For now, yields remain below America’s nominal gross domestic growth of around 6 per cent, so still lower than the “cost of capital”. But rising bond yields are unlikely to slow US borrowing down anyway, when there are powerful political pressures to sustain the fiscal largesse. The US is likely to keep on selling bonds – until demand collapses.

Once bond investors stop buying US debt, the Fed is likely to step in to soak up debt – required at some point by the US debt path anyway – which would temporarily stabilise the bond market. But fears of spiking inflation will eventually return to haunt investors. The ensuing drama in the US debt market could keep global financial stability on edge for years.

Critically though, should US bond yields climb into the double digits, America’s overvalued stock and property markets would tumble. The US stock market is valued at 180 per cent of its GDP, twice as high as the historical norm. Its property valuation is about 170 per cent of GDP – an overvaluation of about 50 percentage points if we take 120 per cent of GDP as the limit of what could be justified. In an asset correction, I estimate the loss to come up to 150 per cent of GDP.
A US financial system growing less stable would make it harder for China to tie the yuan to the dollar. China’s increasingly competitive automotive sector alone could see exports jump to 20 million vehicles in 10 years, creating a trade surplus that makes its dollar “peg” unsustainable.
China’s structural labour shortage also presages wage inflation. This has been temporarily held down by cyclical economic issues, but unless China floats its exchange rate, it would experience massive wage inflation within five years. It would be forced to “unpeg”. This would allow much bigger movements in the dollar.
The massive distortions in the global monetary system, which drives financial bubbles, come from the yuan-dollar peg. When China adopted the export-led development model decades ago, it copied other East Asian economies and decided to adopt a dollar peg in 1994. This officially ended in 2005, but while one-time adjustments have occurred and controlled volatility is allowed, the yuan remains, in effect, a pegged currency.

A small economy with a dollar peg doesn’t change the dollar world. But China’s rapid growth and sheer size changed things.
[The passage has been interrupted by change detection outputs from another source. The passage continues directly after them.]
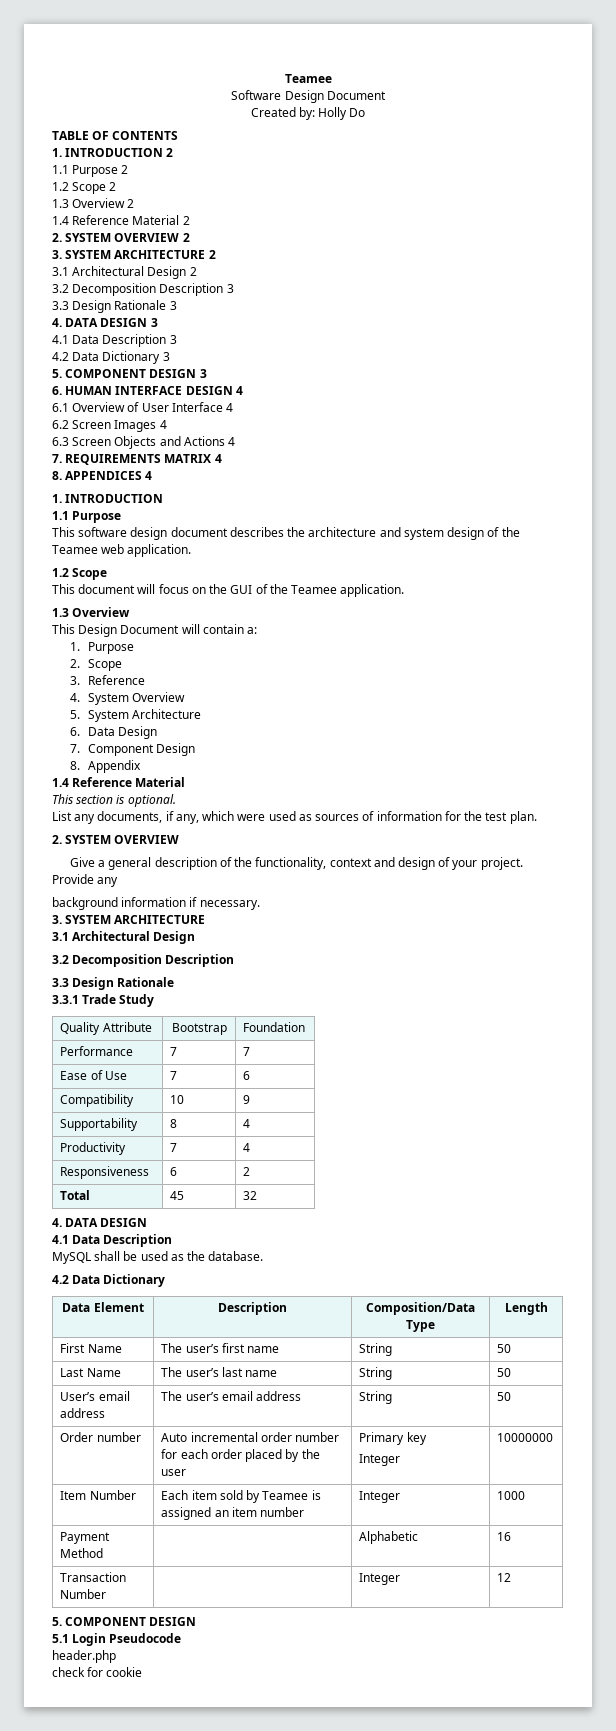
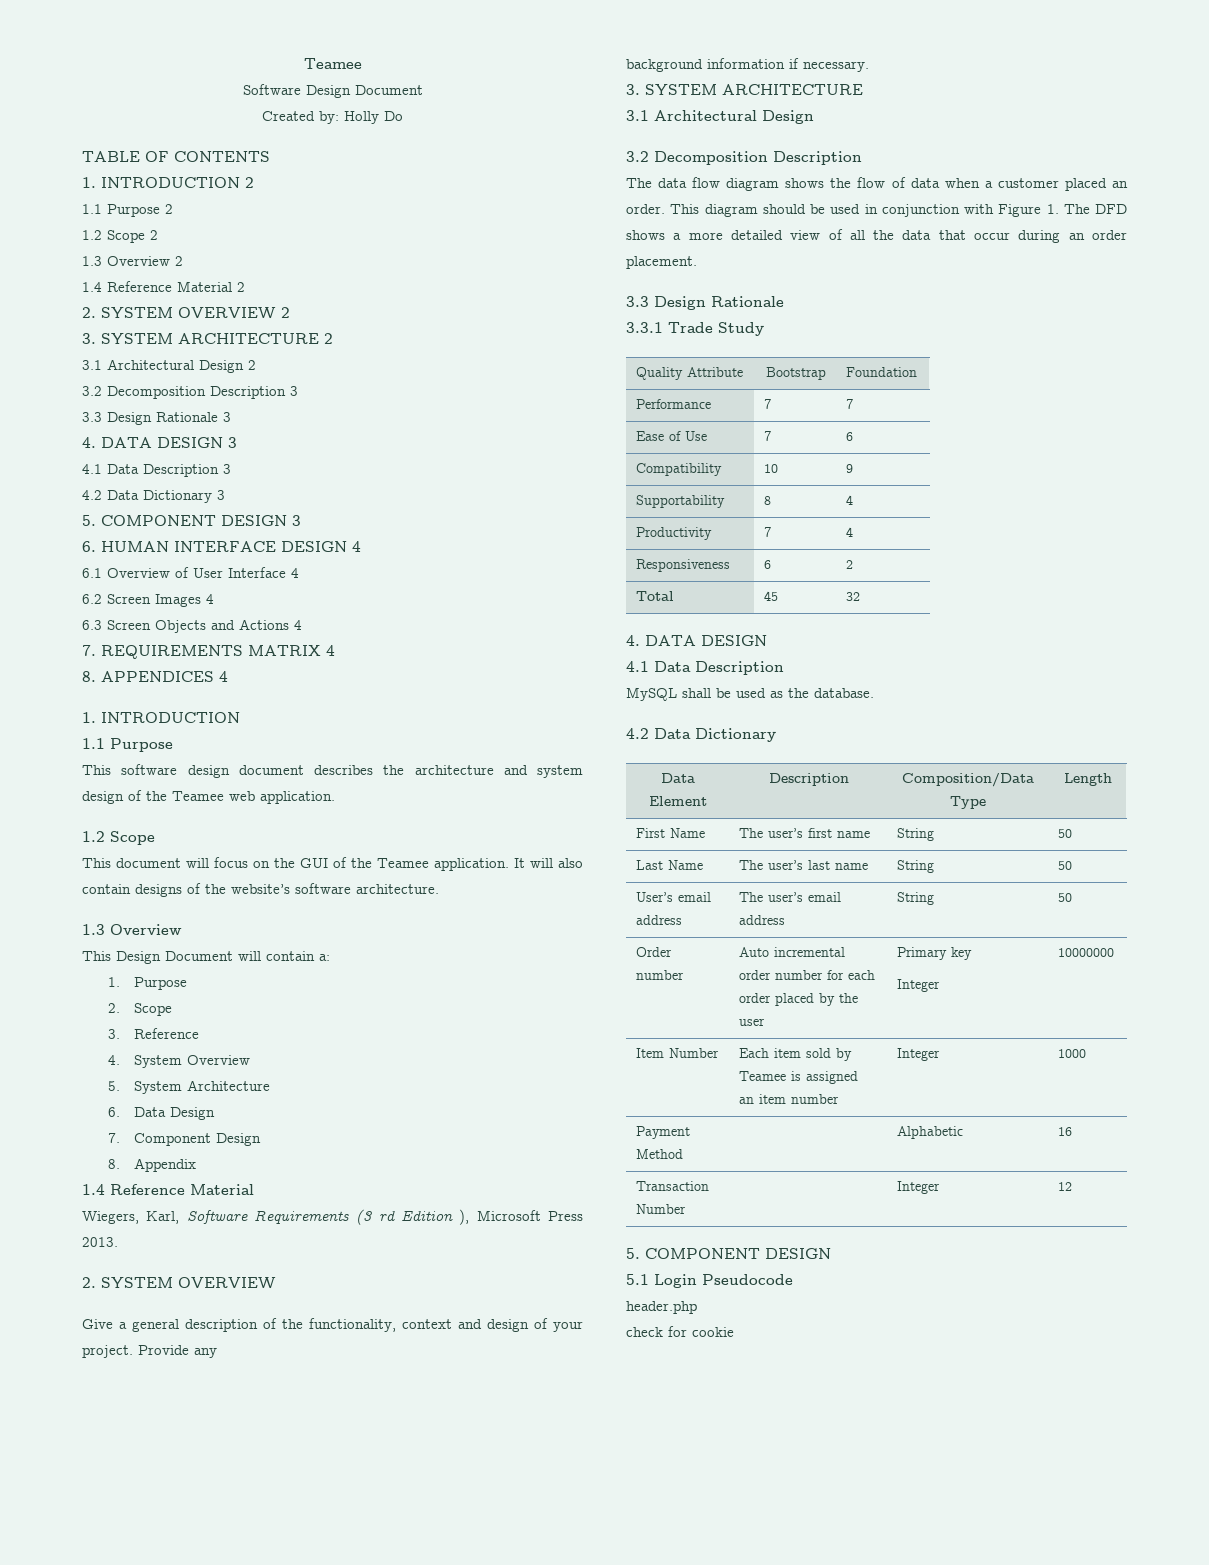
+ It will also contain designs of the website’s software architecture.
- This section is optional.
- List any documents, if any, which were used as sources of information for the test plan.
+ Wiegers, Karl, Software Requirements (3 rd Edition ), Microsoft Press 2013.
+ The data flow diagram shows the flow of data when a customer placed an order. This diagram should be used in conjunction with Figure 1. The DFD shows a more detailed view of all the data that occur during an order placement.

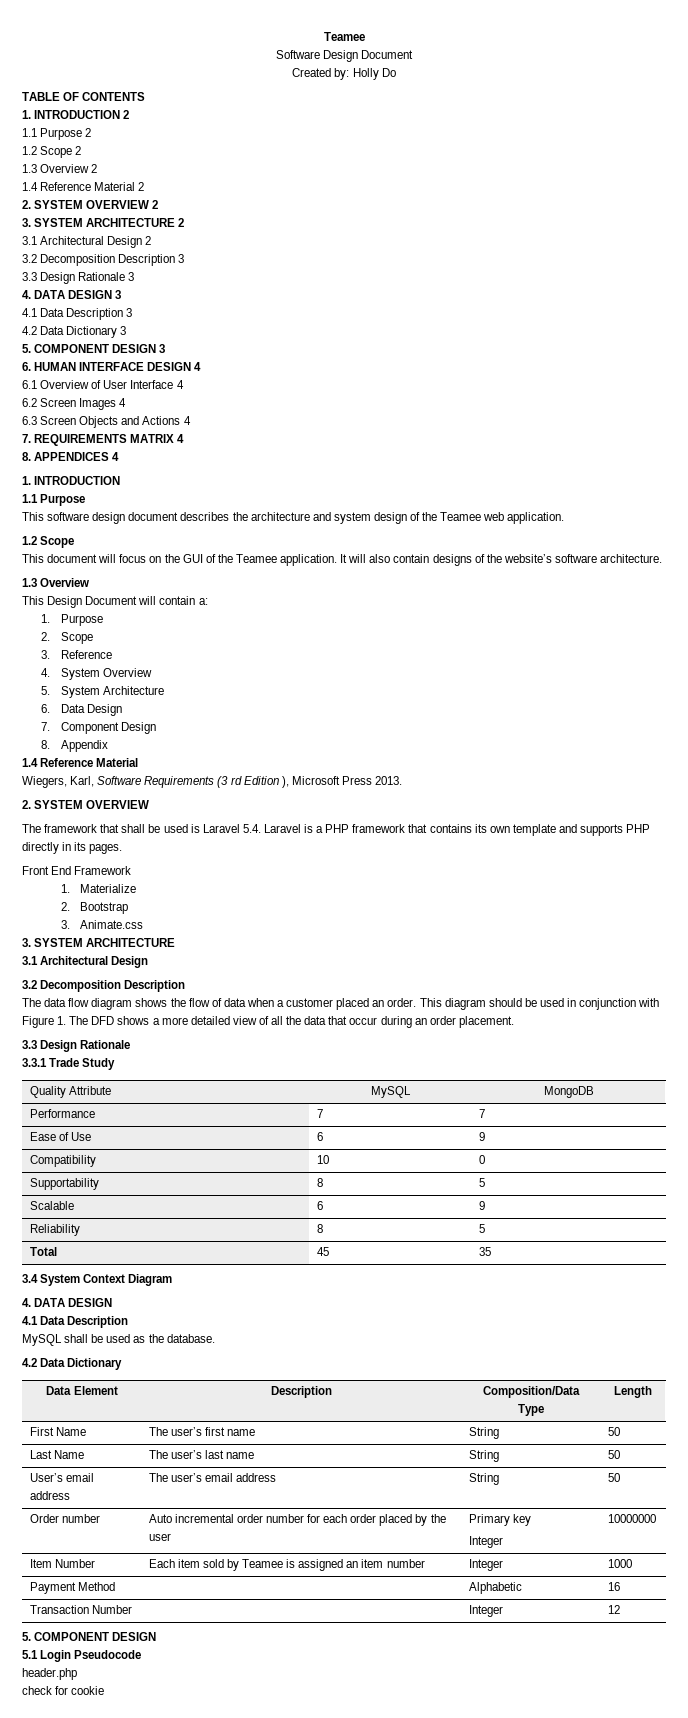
- Give a general description of the functionality, context and design of your project. Provide any
- background information if necessary.
+ The framework that shall be used is Laravel 5.4. Laravel is a PHP framework that contains its own template and supports PHP directly in its pages.
+ Front End Framework
+ 1. Materialize
+ 2. Bootstrap
+ 3. Animate.css
- Quality Attribute | Bootstrap | Foundation
+ Quality Attribute | MySQL | MongoDB
- Ease of Use | 7 | 6
+ Ease of Use | 6 | 9
- Compatibility | 10 | 9
+ Compatibility | 10 | 0
- Supportability | 8 | 4
- Productivity | 7 | 4
- Responsiveness | 6 | 2
- Total | 45 | 32
+ Supportability | 8 | 5
+ Scalable | 6 | 9
+ Reliability | 8 | 5
+ Total | 45 | 35
+ 3.4 System Context Diagram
After the first round of bubbles burst in 2008, major central banks embarked on quantitative easing – in effect reinflating the bubbles. China’s M2 broad money supply rose by 5.6 times from 2007-2022, while the Fed’s balance sheet expanded by nine times. These two numbers explain the rapid rise in asset values relative to economic output in so many asset classes and across the world. The US stock market peaked at 200 per cent of its GDP in value, more than twice the historical norm, while China’s residential property market surged past six times its GDP over the last decade, by my analysis.

Fed’s excesses of 2008 put the world on course for another disaster

This rapid monetary growth lasted so long only because the link between money supply and inflation was cut. This was because China’s labour force entered the global economy by the hundreds of millions and companies shifted their production to China. Whatever money the central banks printed was absorbed by financial speculation. The anomalies in the global financial system over the past three decades can be traced back to that dynamic.

The US went down the path of borrowing and spending because it could. Former Fed chairman Ben Bernanke’s quantitative easing laid the foundation for this. Since 2007, the US national debt has risen from around US$9 trillion to approach US$33 trillion when its GDP has risen by only half as much.

Debt has been an easy habit. It hurts no interest group and as long as the market doesn’t rebel, US debt can easily double in 10 years. But in the end, no matter how delightful the journey, be warned: debt will eventually lead an economy to hell.